No leadership transitions have been publicly announced. President/Founder Carter F. Randolph PhD has drawn consistent annual compensation of $362,950–$375,000 across the most recent three filing years. Executive Director/Trustee Meredith Leslie ($173,317) and CFO/Treasurer James Ebenschweiger ($158,266) round out the paid leadership team. The board includes multiple Randolph family members and original founders, indicating a closely held, family-directed governance structure.
Know what is actually open: The Agricultural & Ecological Research Grant Program is the only competitive, open-application giving channel at Greenacres. Arts funding through the Louise Dieterle Nippert Musical Arts Fund and major Cincinnati cultural institution grants are managed exclusively by invitation. Do not reach out about arts or community grants unless you are an established Cincinnati cultural institution with a prior relationship.

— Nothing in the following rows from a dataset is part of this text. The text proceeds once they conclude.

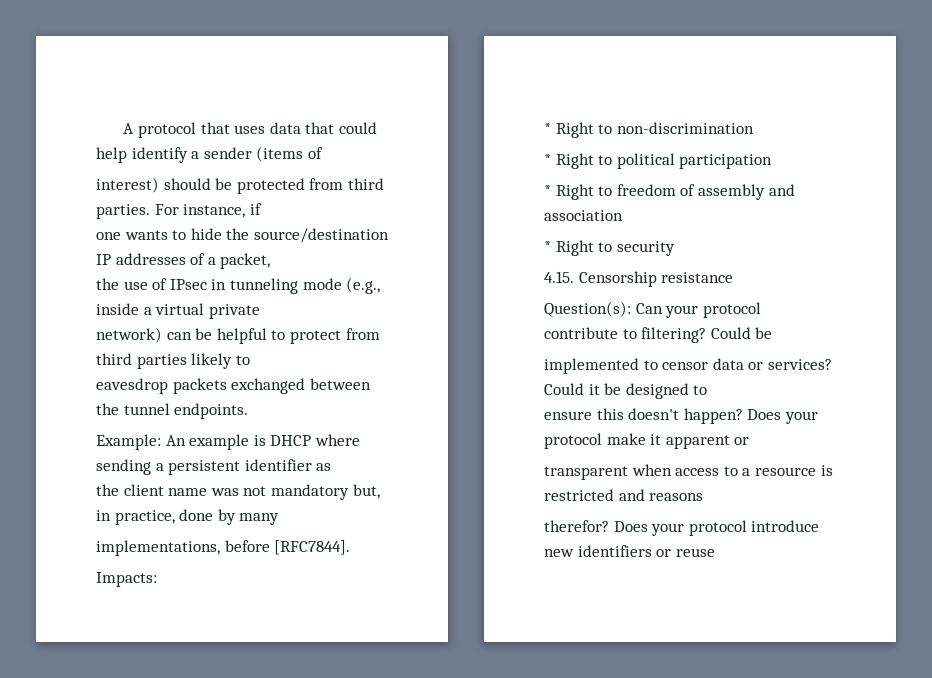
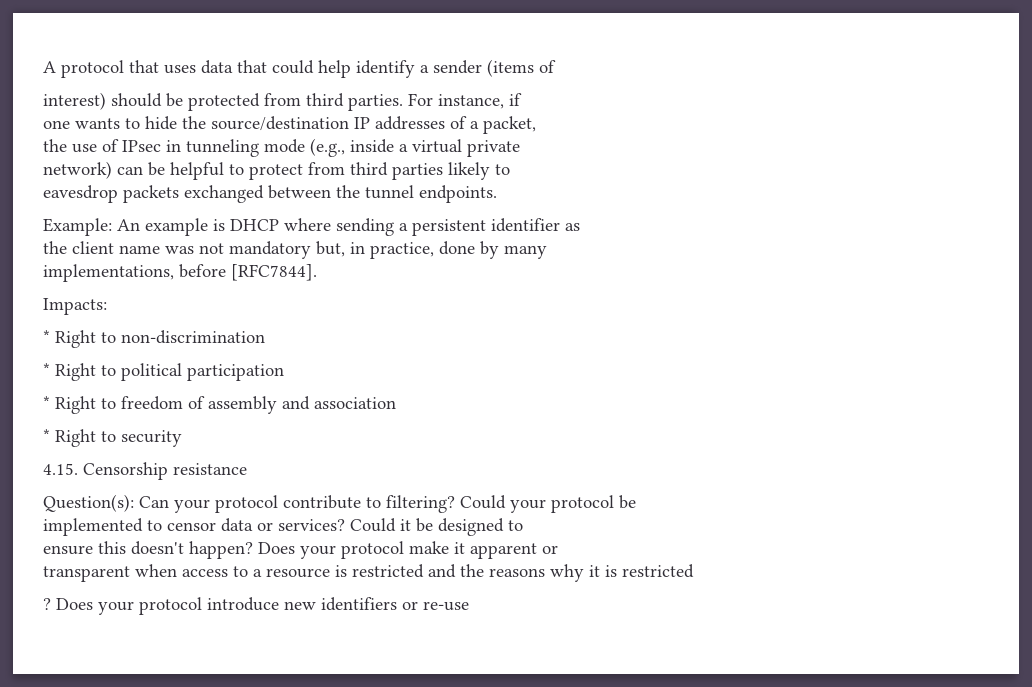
- Could be
+ Could your protocol be
- transparent when access to a resource is restricted and reasons
- therefor?
+ transparent when access to a resource is restricted and the reasons why it is restricted
+ ?
- Does your protocol introduce new identifiers or reuse
+ Does your protocol introduce new identifiers or re-use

Timing is non-negotiable: The research grant cycle opens January 5 and Letters of Intent close February 2 — a 28-day window. Subscribe to the Greenacres mailing list by December at the latest to receive detailed application guidelines and exact funding amounts. Missing the LOI deadline means reapplying the following year.
Track selection: Choose one track and own it. Regenerative Agriculture suits research on grazing systems, soil health, rotational management, cover crops, and farm nutrition — directly aligned with Greenacres' own farm operations. Ecology & Environment suits water quality, ecological restoration, biodiversity, and conservation science — as evidenced by 2025 awards to the Ohio River Foundation (water systems) and Mill Creek Alliance (watershed restoration).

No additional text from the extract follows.